* WHAT YOU HAVE TO DO: An exact transcription of the entries is required, with no images included.
(TASK DATA)
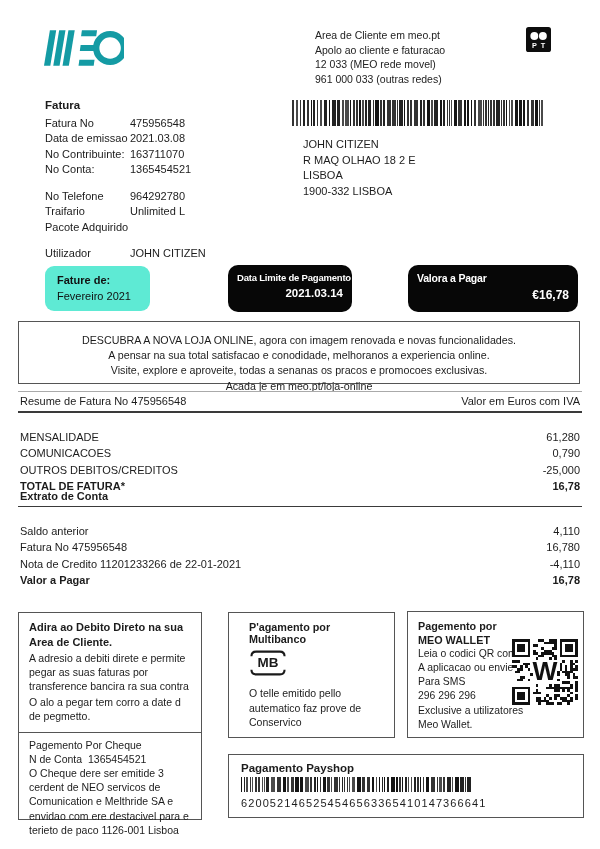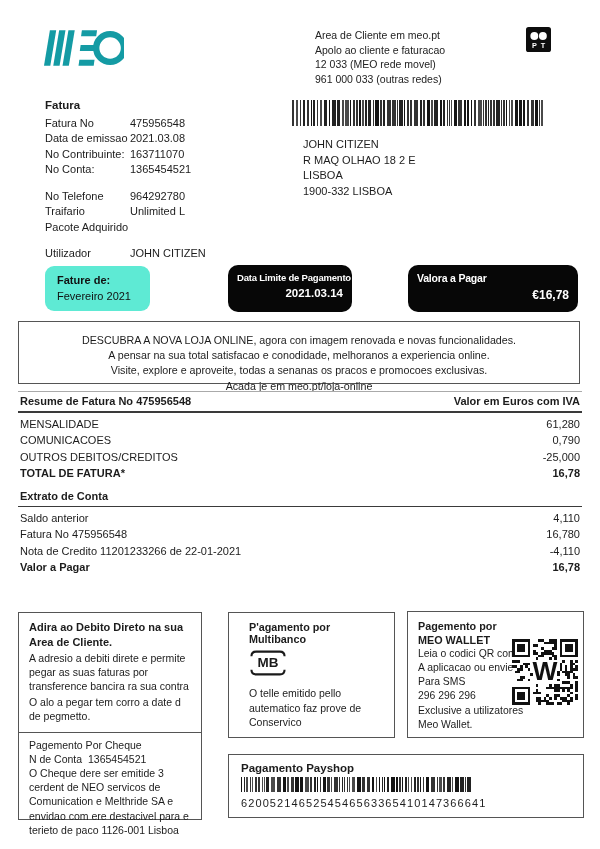"Resume de Fatura No 475956548" .t-head { font-weight: bold -> normal }
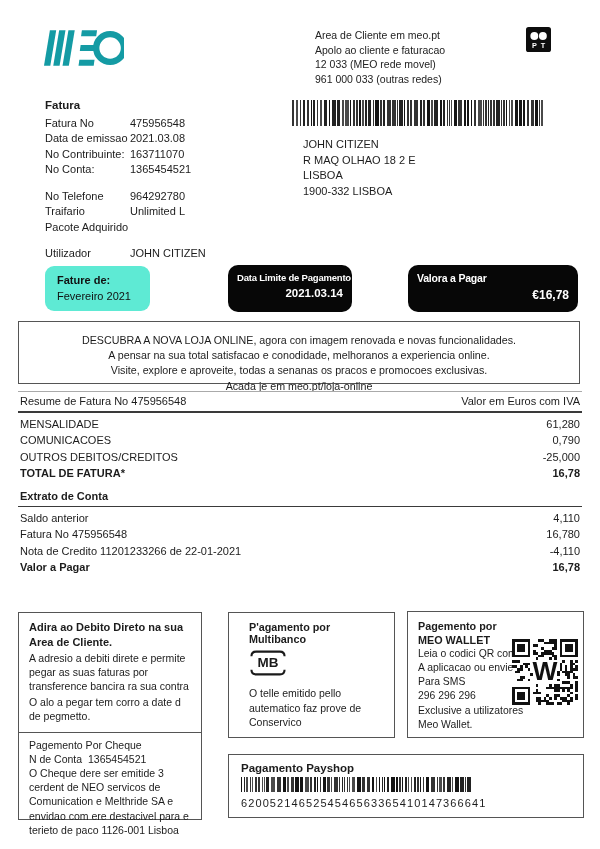"MENSALIDADE" .t-row.first { margin-top: 3px -> 16px }
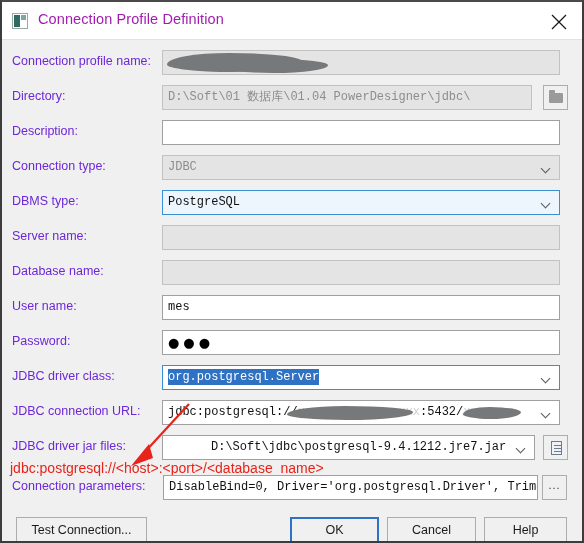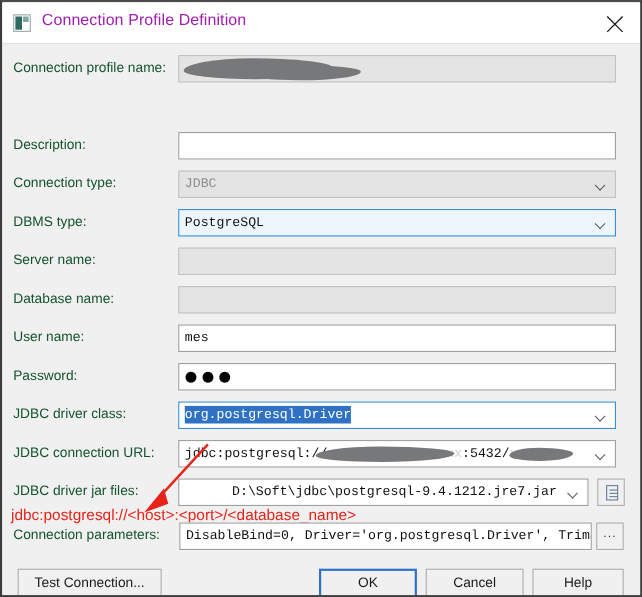"Connection profile name:" .lbl { color: #14532d -> #6d28d9 }
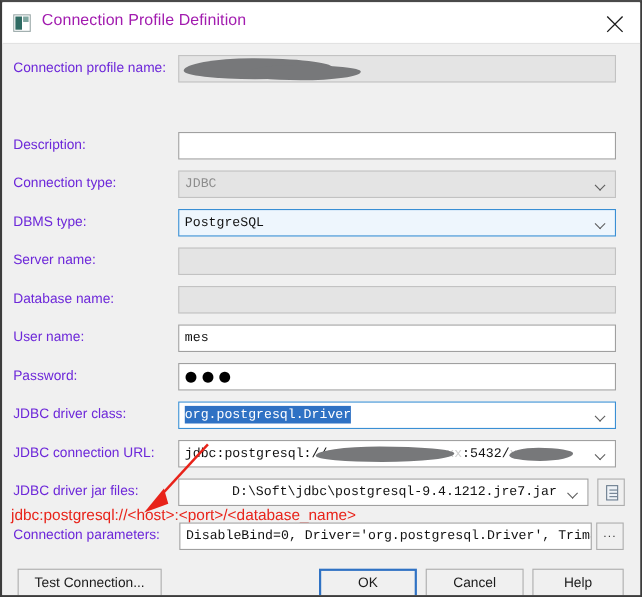"Directory:" div.row { html: none -> <div> <div>Directory:</div> <div>D:\Soft\01 数据库\01.04 PowerDesigner\jdbc\</div> <div> <span></span> </div> </div> }
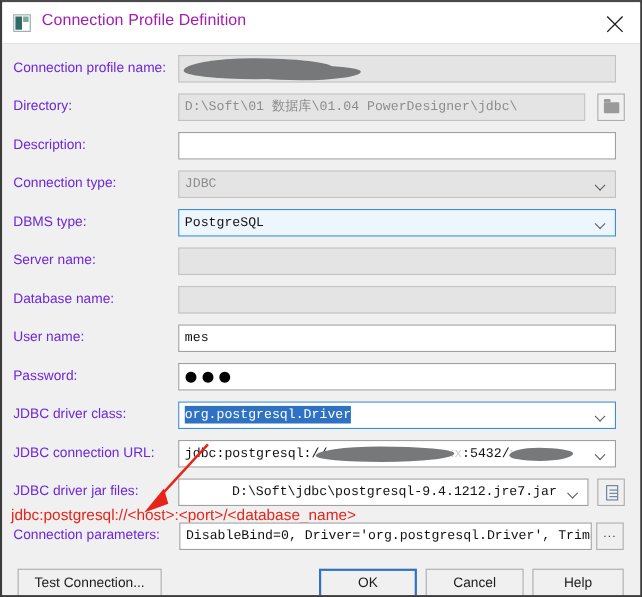"org.postgresql.Driver" span.sel-text { text: org.postgresql.Driver -> org.postgresql.Server }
(End TASK DATA)
* YOUR RESPONSE:
"Resume de Fatura No 475956548" .t-head { font-weight: bold -> normal }
"MENSALIDADE" .t-row.first { margin-top: 3px -> 16px }
"Connection profile name:" .lbl { color: #14532d -> #6d28d9 }
"Directory:" div.row { html: none -> <div> <div>Directory:</div> <div>D:\Soft\01 数据库\01.04 PowerDesigner\jdbc\</div> <div> <span></span> </div> </div> }
"org.postgresql.Driver" span.sel-text { text: org.postgresql.Driver -> org.postgresql.Server }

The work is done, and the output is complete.